Regardless, Gx epipen is front row center in the minds of many and it’s easy to understand why. Mylan is on the hot seat. They become the new poster child for all the things wrong with big pharma when they hold a monopoly position with a drug. The FDA is also on the hot seat. It’s the generic drug offices job to guide for generic approvals, especially large first to market generics, then get those new generics approved, quickly. Since that is their stated goal, how was it possible that Teva was led to believe they were buttoned up with their Gx epi ANDA submission in December of 2014 with everything the FDA required, led to believe as of July 2015 that approval would occur before year end 2015, then suddenly blindsided by the FDA when they slowed their review process and ultimately issued a CRL. Think about that for a moment. Teva has submitted hundreds of successful generic and/or ANDA filings. They know the process. The FDA is supposed to guide generic filings for approval, especially priority review filings for large first to market generics like Gx Epipen. No patents were in the way of approval as the key device patent expired June 2015, and the settlement with Mylan in April 2012 allowed entry of a competitive product that was a copy of their device (per the wording in the settlement). How was it possible that the FDA incorrectly guided Teva on this filing? Siggi Olafsson has repeatedly said the issue is clinical. This defies all logic and FDA stated goals and protocol. Our lawmakers need to uncover answers from the FDA regarding Teva’s Gx epipen filing.

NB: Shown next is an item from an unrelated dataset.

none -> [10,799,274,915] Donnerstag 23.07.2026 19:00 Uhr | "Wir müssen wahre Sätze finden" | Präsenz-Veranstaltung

Congress continues with their ruthless grilling of Mylan’s CEO. Her answers regarding epipen did not go over well with our lawmakers. What role did Mylan’s lobbyists play in delaying generic AB competition? I’m speculating a very big role, and it’s gotten Mylan in hot, boiling hot water. There is no place to hide and our law makers won’t stop digging until they’ve gotten the answers they’re looking for. The FDA will be equally grilled as to why the issued the Gx epipen CRL. I predict a good outcome for Teva and Antares, time will tell.
Good news on the QST trial conclusion front for Antares. The NDA will get filed in Q4. So who will the marketing partner be? Maybe we’ll learn something along those lines next week when Bob Apple speaks at the investor conference. Stay tuned….
QST has the potential to be best in class in testosterone replacement market taking share from both orals and injectables. It has huge potential and is barely of at all facored into the stock price.